+++ Data extract
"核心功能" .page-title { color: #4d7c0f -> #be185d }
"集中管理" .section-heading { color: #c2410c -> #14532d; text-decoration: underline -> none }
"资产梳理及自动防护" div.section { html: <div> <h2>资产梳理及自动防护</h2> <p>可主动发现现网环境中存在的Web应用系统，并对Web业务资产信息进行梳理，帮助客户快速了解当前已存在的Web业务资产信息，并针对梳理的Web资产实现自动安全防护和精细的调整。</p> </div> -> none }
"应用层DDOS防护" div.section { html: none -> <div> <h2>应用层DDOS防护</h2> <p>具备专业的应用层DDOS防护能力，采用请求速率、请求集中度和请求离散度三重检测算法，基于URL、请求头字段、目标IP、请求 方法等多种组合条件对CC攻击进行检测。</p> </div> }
++++++
+++ Data extract
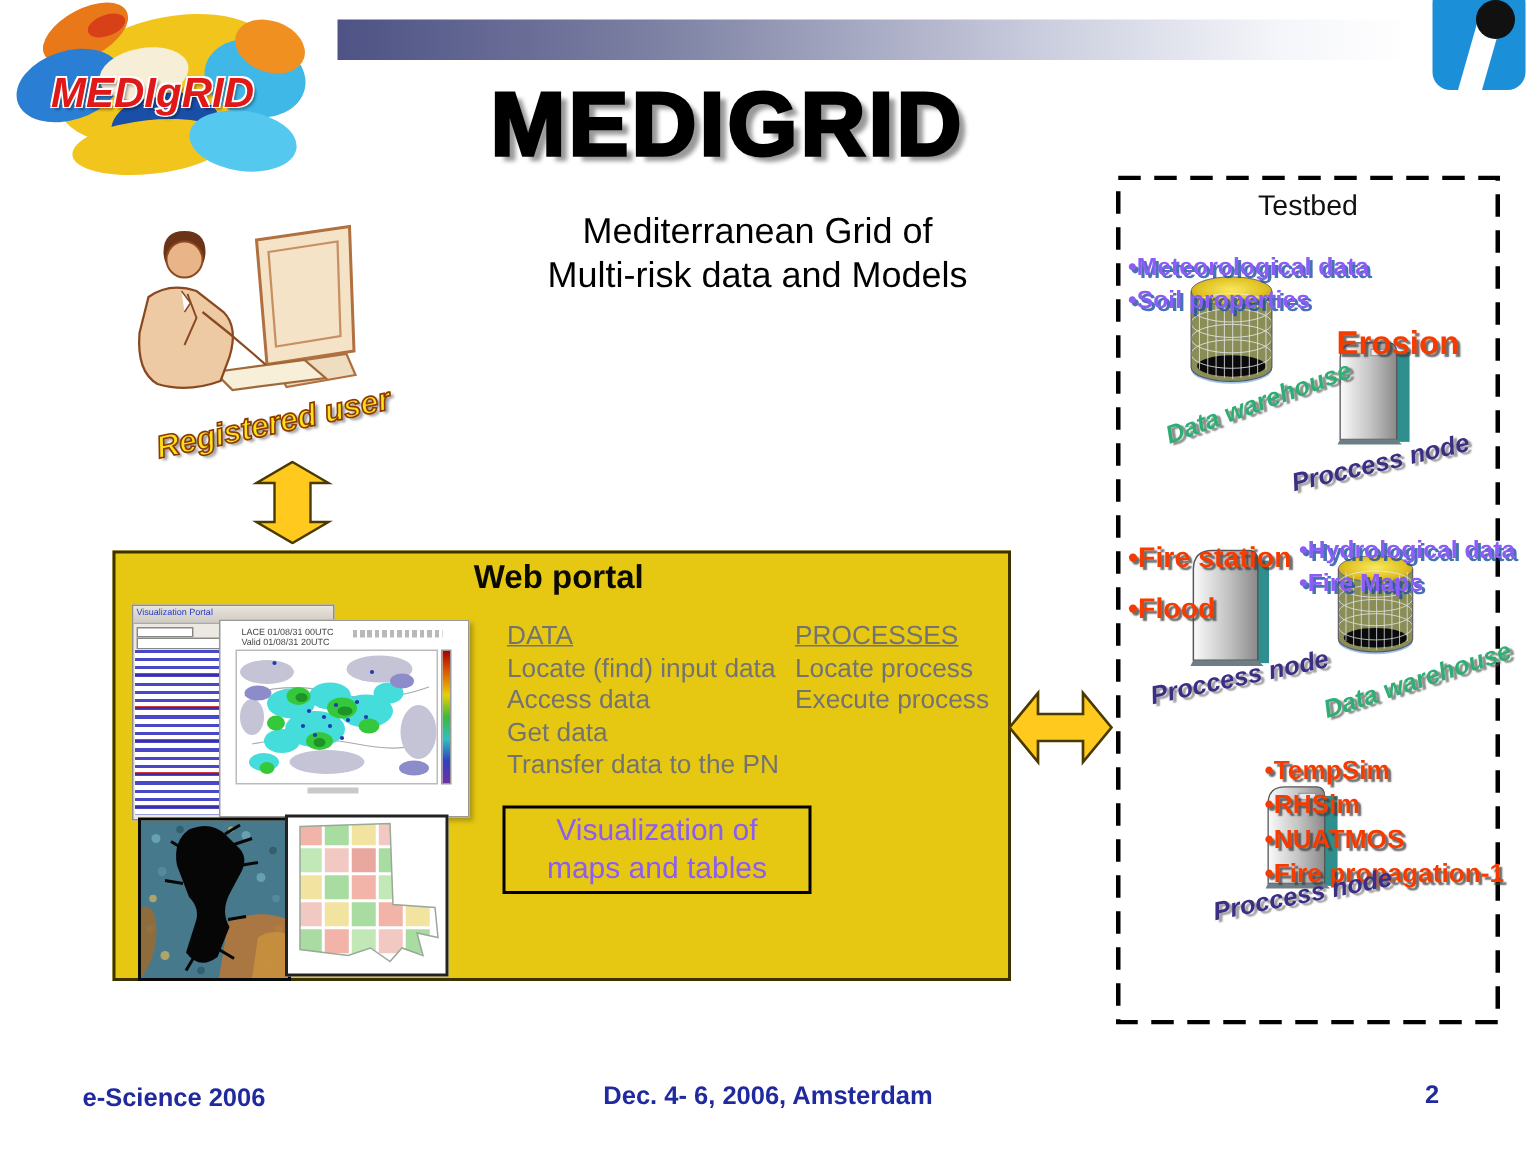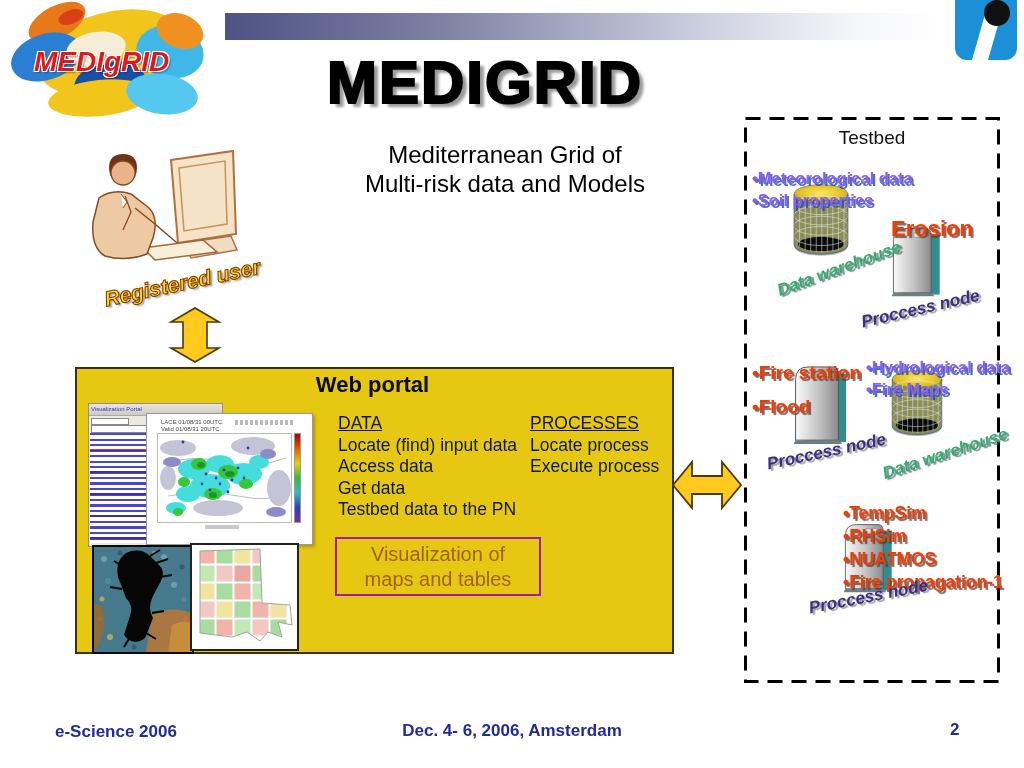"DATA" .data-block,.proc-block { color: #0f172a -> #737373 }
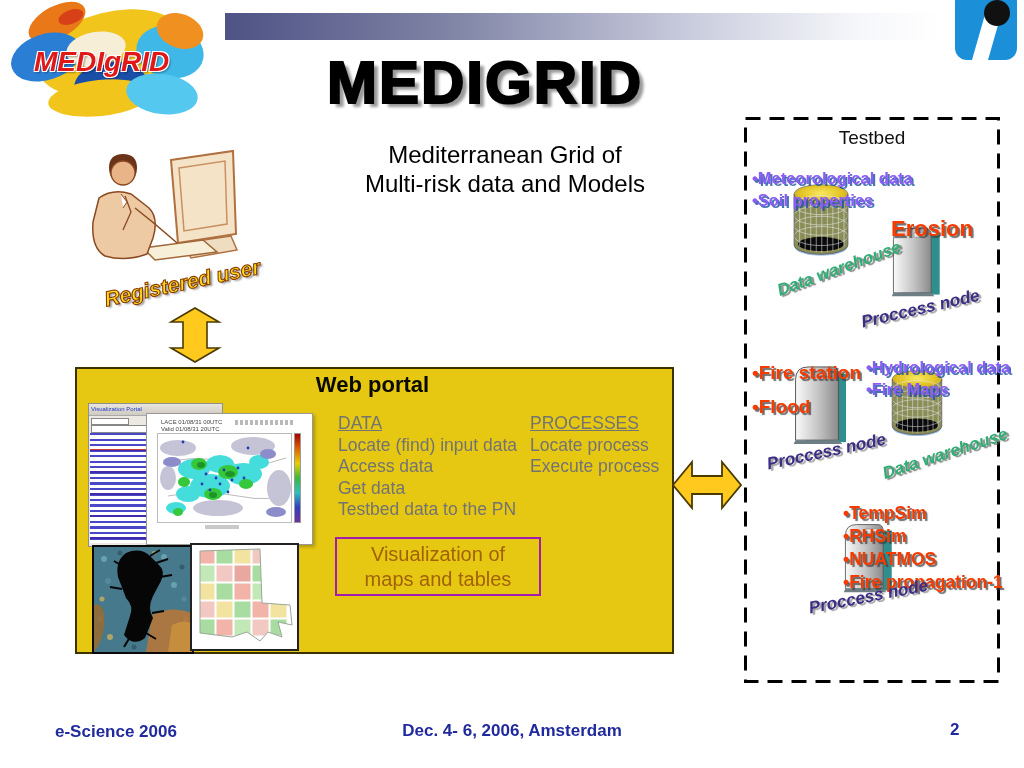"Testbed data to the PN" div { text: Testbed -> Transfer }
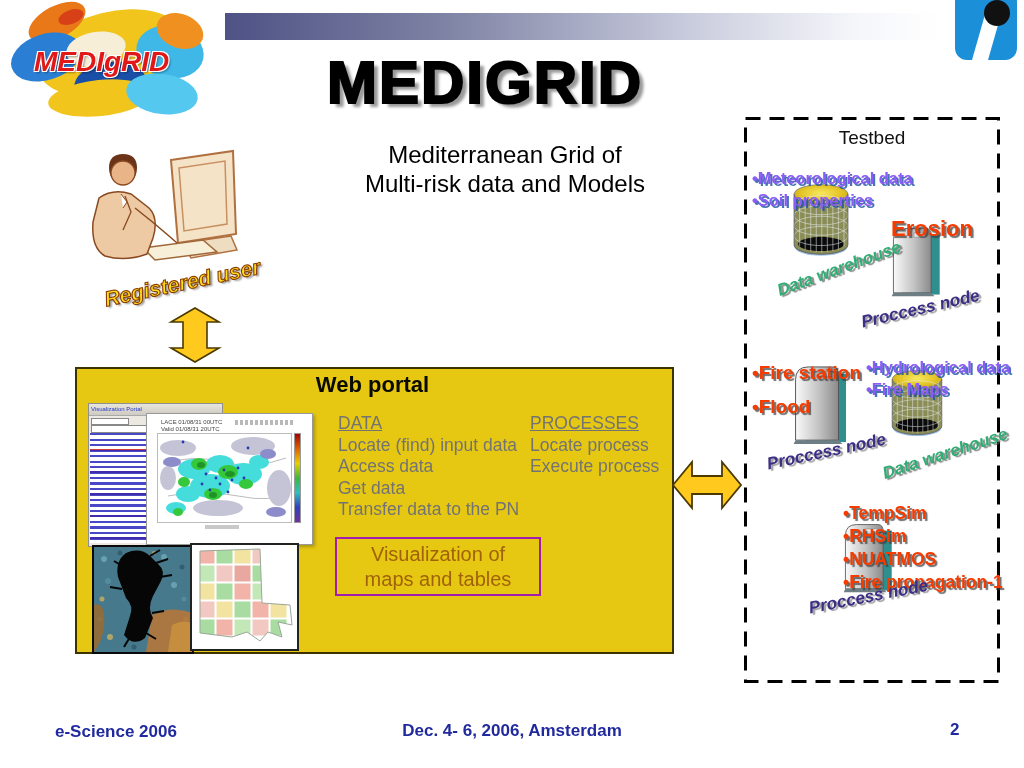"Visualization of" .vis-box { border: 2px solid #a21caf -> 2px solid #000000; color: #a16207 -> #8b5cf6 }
++++++
▶ What is needed
Go through the listing above and copy each line where the string "section" appears.

▶ Answer to this problem
"集中管理" .section-heading { color: #c2410c -> #14532d; text-decoration: underline -> none }
"资产梳理及自动防护" div.section { html: <div> <h2>资产梳理及自动防护</h2> <p>可主动发现现网环境中存在的Web应用系统，并对Web业务资产信息进行梳理，帮助客户快速了解当前已存在的Web业务资产信息，并针对梳理的Web资产实现自动安全防护和精细的调整。</p> </div> -> none }
"应用层DDOS防护" div.section { html: none -> <div> <h2>应用层DDOS防护</h2> <p>具备专业的应用层DDOS防护能力，采用请求速率、请求集中度和请求离散度三重检测算法，基于URL、请求头字段、目标IP、请求 方法等多种组合条件对CC攻击进行检测。</p> </div> }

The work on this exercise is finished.